## Information supplied

Start of Block

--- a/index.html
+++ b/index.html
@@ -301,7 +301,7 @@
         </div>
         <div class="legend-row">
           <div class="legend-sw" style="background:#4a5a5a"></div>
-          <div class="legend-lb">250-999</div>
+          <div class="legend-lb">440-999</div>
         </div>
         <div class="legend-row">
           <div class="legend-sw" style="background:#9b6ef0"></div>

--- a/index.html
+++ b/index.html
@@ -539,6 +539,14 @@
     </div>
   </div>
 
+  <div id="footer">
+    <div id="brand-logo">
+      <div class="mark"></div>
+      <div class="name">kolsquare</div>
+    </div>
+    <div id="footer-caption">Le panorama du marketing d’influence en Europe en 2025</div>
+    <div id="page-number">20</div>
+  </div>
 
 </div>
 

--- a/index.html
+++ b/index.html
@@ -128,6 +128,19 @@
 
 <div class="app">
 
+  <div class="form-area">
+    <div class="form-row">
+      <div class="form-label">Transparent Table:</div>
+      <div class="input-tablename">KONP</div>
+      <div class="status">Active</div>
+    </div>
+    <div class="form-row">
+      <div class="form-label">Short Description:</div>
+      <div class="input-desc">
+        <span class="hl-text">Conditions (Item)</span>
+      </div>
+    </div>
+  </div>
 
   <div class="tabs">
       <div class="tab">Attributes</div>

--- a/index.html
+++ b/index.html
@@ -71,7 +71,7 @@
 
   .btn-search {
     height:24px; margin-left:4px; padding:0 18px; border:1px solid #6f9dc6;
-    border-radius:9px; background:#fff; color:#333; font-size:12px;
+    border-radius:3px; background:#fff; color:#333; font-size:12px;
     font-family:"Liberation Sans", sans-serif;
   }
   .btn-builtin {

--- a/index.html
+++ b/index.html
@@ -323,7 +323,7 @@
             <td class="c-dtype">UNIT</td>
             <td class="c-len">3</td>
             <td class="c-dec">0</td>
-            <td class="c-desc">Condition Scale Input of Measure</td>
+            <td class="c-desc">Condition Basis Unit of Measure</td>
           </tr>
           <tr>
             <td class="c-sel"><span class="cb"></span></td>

End of Block
Start of Block

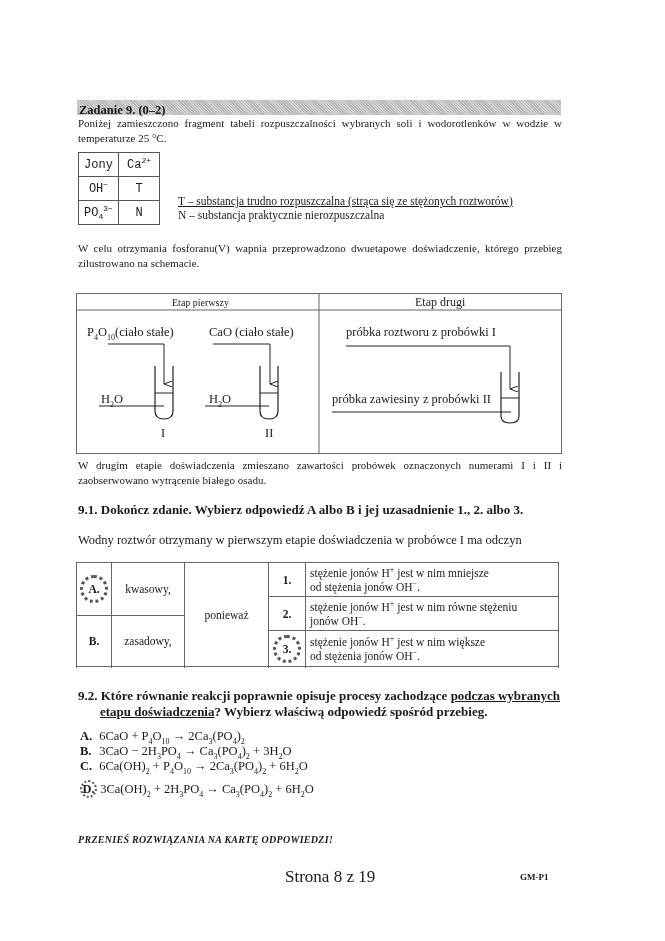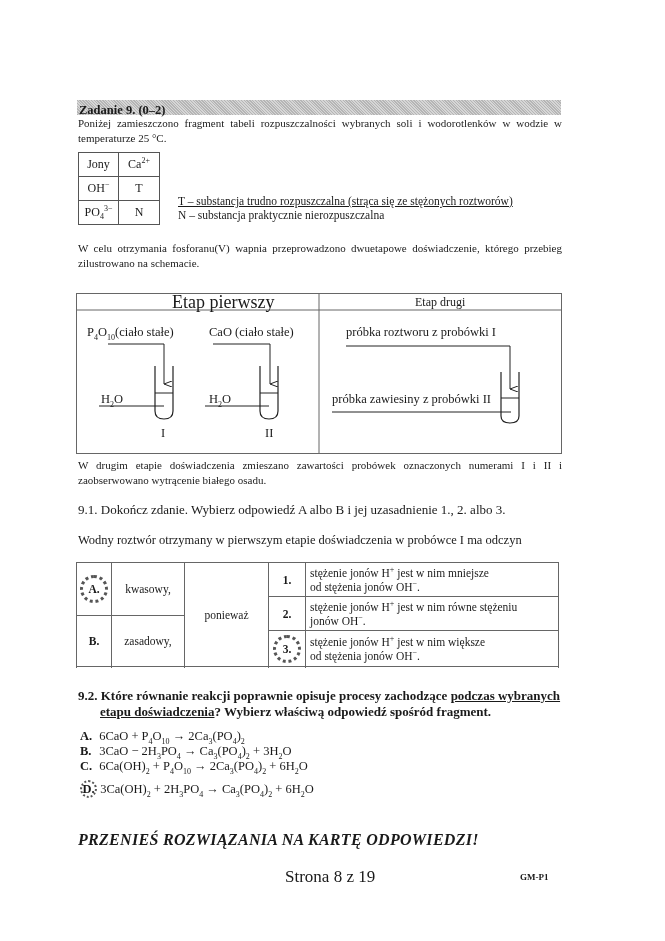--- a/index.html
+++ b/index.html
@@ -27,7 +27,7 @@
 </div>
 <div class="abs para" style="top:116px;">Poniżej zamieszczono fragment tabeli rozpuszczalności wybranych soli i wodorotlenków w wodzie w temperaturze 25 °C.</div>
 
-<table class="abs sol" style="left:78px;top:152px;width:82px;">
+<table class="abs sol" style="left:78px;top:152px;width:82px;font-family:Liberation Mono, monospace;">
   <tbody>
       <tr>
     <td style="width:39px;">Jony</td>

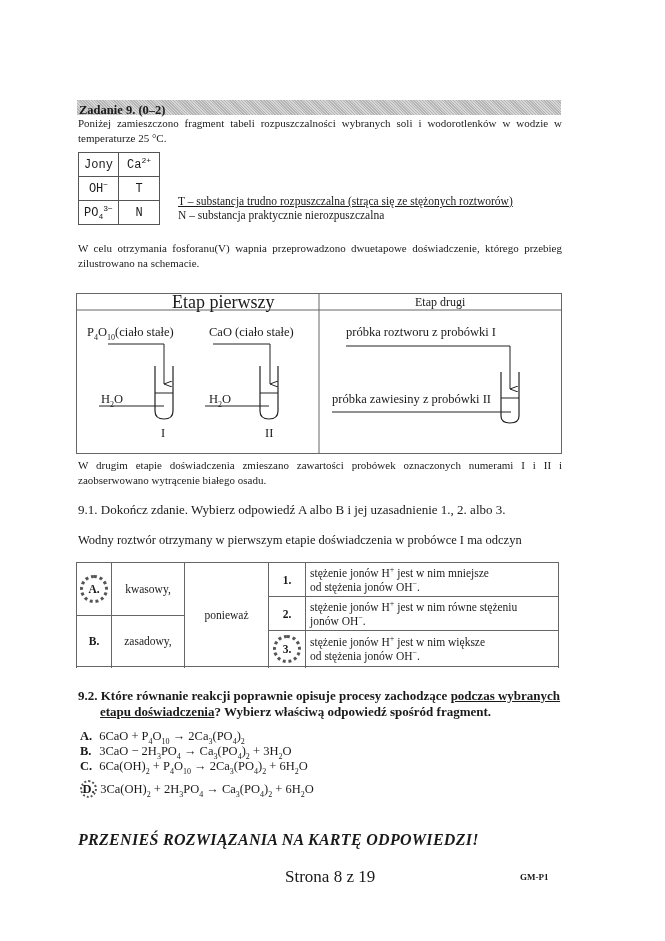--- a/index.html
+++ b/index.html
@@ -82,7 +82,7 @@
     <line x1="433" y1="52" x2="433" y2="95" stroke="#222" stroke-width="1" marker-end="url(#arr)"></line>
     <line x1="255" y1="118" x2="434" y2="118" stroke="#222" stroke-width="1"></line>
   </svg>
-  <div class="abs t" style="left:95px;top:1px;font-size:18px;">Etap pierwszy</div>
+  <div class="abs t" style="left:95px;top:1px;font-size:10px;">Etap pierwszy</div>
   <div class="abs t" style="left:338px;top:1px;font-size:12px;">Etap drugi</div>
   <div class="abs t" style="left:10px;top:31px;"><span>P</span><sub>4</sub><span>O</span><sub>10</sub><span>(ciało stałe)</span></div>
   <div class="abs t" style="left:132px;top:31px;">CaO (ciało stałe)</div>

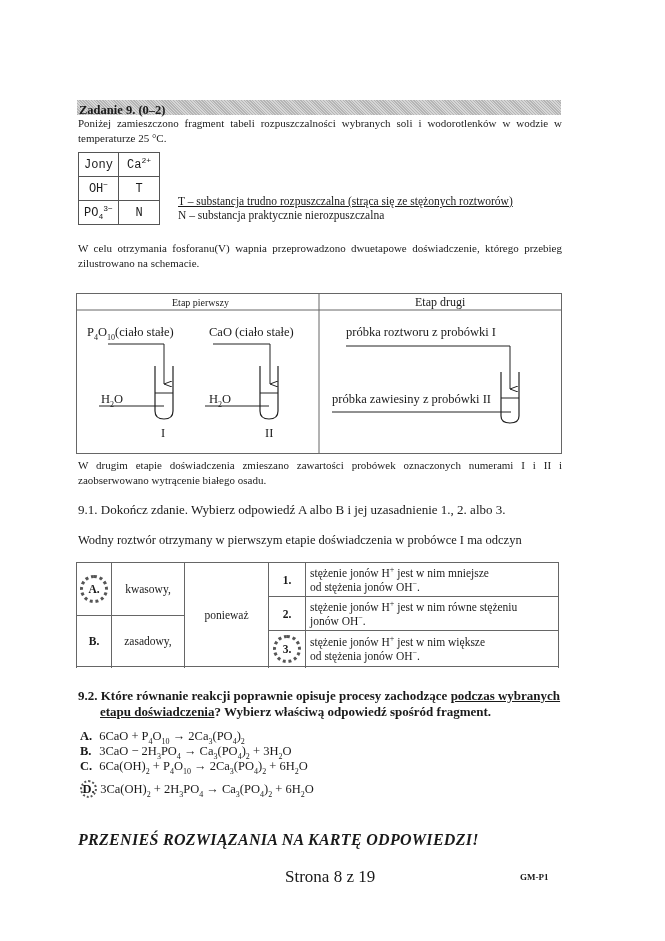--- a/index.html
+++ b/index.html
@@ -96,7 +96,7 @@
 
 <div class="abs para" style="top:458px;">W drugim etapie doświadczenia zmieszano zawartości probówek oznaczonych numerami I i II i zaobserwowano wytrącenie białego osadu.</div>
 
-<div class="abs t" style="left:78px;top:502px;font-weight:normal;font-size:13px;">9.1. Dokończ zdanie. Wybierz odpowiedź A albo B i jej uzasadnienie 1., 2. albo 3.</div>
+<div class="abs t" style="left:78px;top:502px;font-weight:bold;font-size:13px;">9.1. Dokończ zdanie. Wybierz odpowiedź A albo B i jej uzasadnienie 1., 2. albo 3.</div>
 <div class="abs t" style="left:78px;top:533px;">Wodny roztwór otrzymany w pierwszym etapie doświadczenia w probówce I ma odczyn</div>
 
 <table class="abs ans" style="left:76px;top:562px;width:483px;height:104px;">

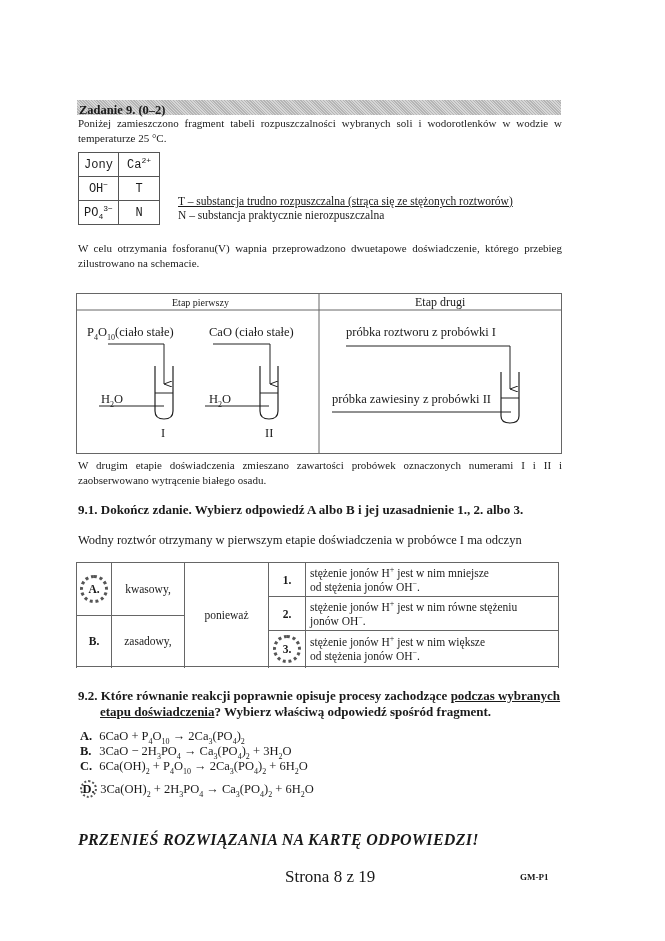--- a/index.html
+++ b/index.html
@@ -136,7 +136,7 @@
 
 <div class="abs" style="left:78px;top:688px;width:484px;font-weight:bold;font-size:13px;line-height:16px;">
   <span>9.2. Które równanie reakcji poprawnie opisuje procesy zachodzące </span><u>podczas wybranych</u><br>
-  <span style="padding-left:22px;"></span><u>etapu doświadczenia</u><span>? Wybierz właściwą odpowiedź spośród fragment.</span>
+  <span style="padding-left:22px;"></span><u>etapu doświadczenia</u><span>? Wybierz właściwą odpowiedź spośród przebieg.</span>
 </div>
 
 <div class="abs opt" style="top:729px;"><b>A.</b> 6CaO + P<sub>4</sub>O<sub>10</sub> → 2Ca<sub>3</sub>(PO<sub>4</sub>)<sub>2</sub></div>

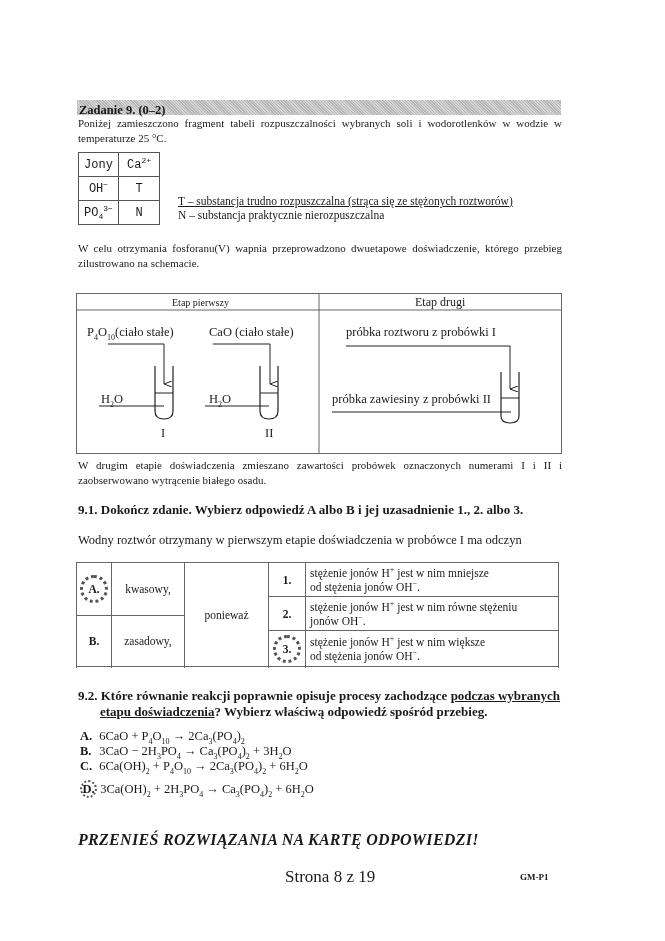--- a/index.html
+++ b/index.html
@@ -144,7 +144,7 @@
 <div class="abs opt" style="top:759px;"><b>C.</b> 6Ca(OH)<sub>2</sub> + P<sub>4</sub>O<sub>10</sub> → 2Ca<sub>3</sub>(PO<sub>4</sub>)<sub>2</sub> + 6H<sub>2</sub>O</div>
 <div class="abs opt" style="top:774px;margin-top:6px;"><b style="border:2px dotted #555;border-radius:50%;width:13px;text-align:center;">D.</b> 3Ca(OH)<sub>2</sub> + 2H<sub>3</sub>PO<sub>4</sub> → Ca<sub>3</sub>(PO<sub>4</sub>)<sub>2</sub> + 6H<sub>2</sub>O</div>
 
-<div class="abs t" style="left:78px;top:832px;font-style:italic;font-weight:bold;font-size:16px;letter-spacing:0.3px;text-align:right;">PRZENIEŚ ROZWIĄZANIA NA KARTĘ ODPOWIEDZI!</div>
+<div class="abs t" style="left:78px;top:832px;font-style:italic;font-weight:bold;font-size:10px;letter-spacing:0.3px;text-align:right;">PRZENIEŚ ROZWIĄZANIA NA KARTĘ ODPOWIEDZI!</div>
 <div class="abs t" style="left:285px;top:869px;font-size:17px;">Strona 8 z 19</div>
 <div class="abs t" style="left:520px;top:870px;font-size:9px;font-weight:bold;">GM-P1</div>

End of Block

## Task goal
Which lines in the listing have the string "background"? Pick them out and copy them.

## Written response
           <div class="legend-sw" style="background:#4a5a5a"></div>
           <div class="legend-sw" style="background:#9b6ef0"></div>
-    border-radius:9px; background:#fff; color:#333; font-size:12px;
+    border-radius:3px; background:#fff; color:#333; font-size:12px;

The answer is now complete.